*Working data*
━━━━━━━━━━━━━━━━━━━━

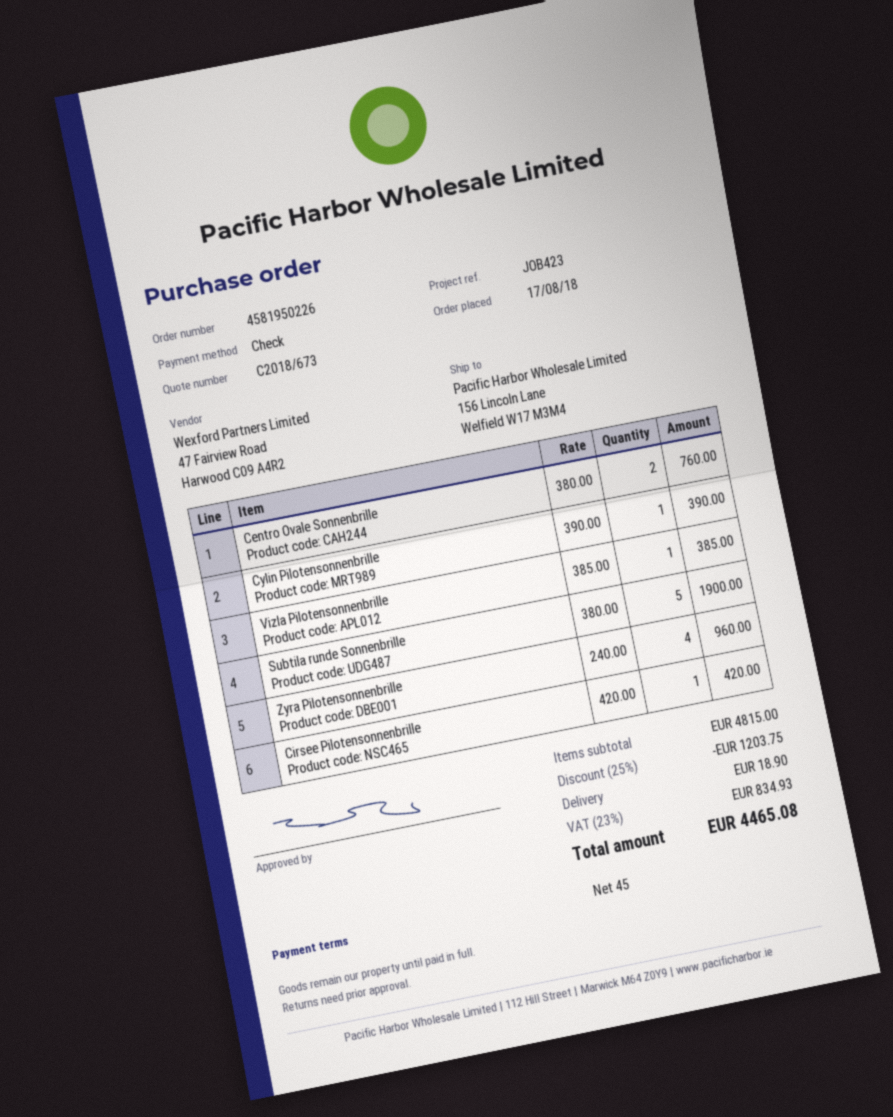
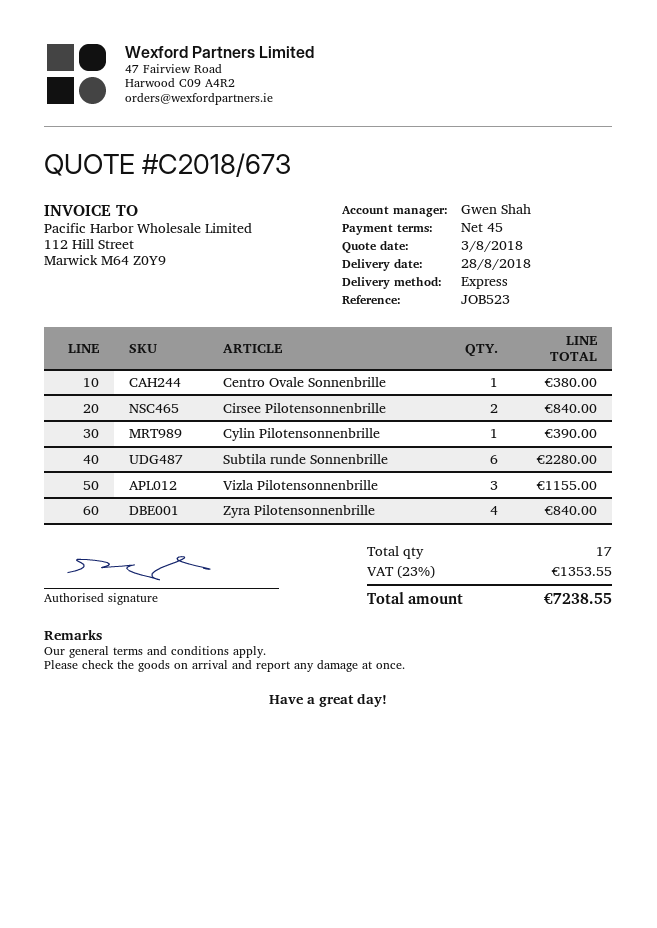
reference: JOB423 -> JOB523
Centro Ovale Sonnenbrille: 2 for 760.00 -> 1 for 380.00
Vizla Pilotensonnenbrille: 1 for 385.00 -> 3 for 1155.00
Subtila runde Sonnenbrille: 5 for 1900.00 -> 6 for 2280.00
Zyra Pilotensonnenbrille: 4 for 960.00 -> 4 for 840.00
Cirsee Pilotensonnenbrille: 1 for 420.00 -> 2 for 840.00
discount: 25% = 1203.75 -> none
shipping: 18.90 -> none
tax: 23% = 834.93 -> 23% = 1353.55
total: 4465.08 -> 7238.55

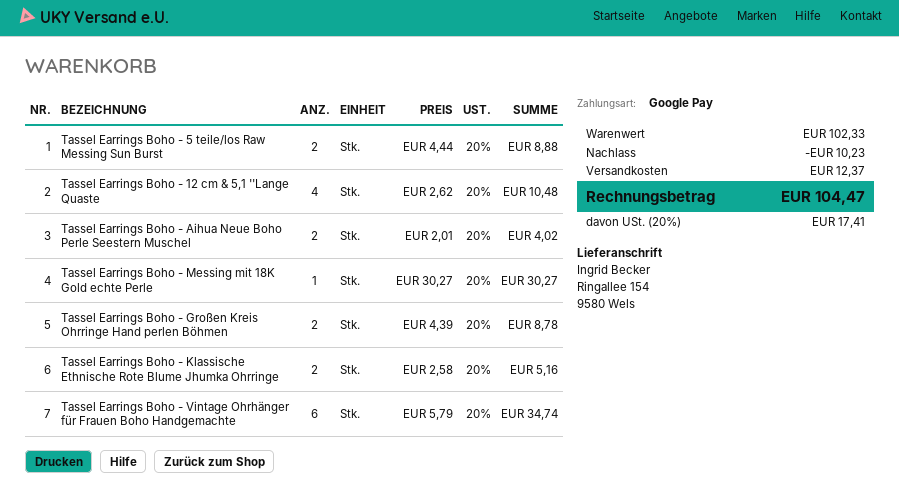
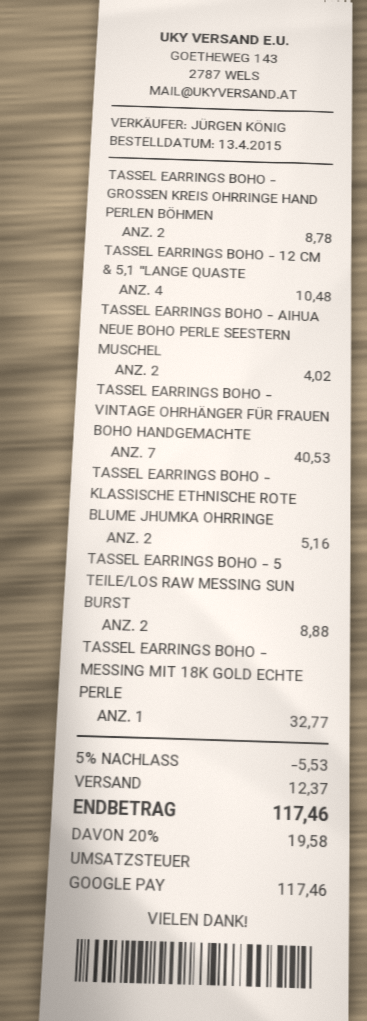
Tassel Earrings Boho - Messing mit 18K Gold echte Perle: 1 for 30.27 -> 1 for 32.77
Tassel Earrings Boho - Vintage Ohrhänger für Frauen Boho Handgemachte: 6 for 34.74 -> 7 for 40.53
discount: 10.23 -> 5.53
tax: 20% = 17.41 -> 20% = 19.58
total: 104.47 -> 117.46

━━━━━━━━━━━━━━━━━━━━

In your copy of the records above, include no pictures and match every line exactly.

*Exercise output*
reference: JOB423 -> JOB523
Centro Ovale Sonnenbrille: 2 for 760.00 -> 1 for 380.00
Vizla Pilotensonnenbrille: 1 for 385.00 -> 3 for 1155.00
Subtila runde Sonnenbrille: 5 for 1900.00 -> 6 for 2280.00
Zyra Pilotensonnenbrille: 4 for 960.00 -> 4 for 840.00
Cirsee Pilotensonnenbrille: 1 for 420.00 -> 2 for 840.00
discount: 25% = 1203.75 -> none
shipping: 18.90 -> none
tax: 23% = 834.93 -> 23% = 1353.55
total: 4465.08 -> 7238.55

Tassel Earrings Boho - Messing mit 18K Gold echte Perle: 1 for 30.27 -> 1 for 32.77
Tassel Earrings Boho - Vintage Ohrhänger für Frauen Boho Handgemachte: 6 for 34.74 -> 7 for 40.53
discount: 10.23 -> 5.53
tax: 20% = 17.41 -> 20% = 19.58
total: 104.47 -> 117.46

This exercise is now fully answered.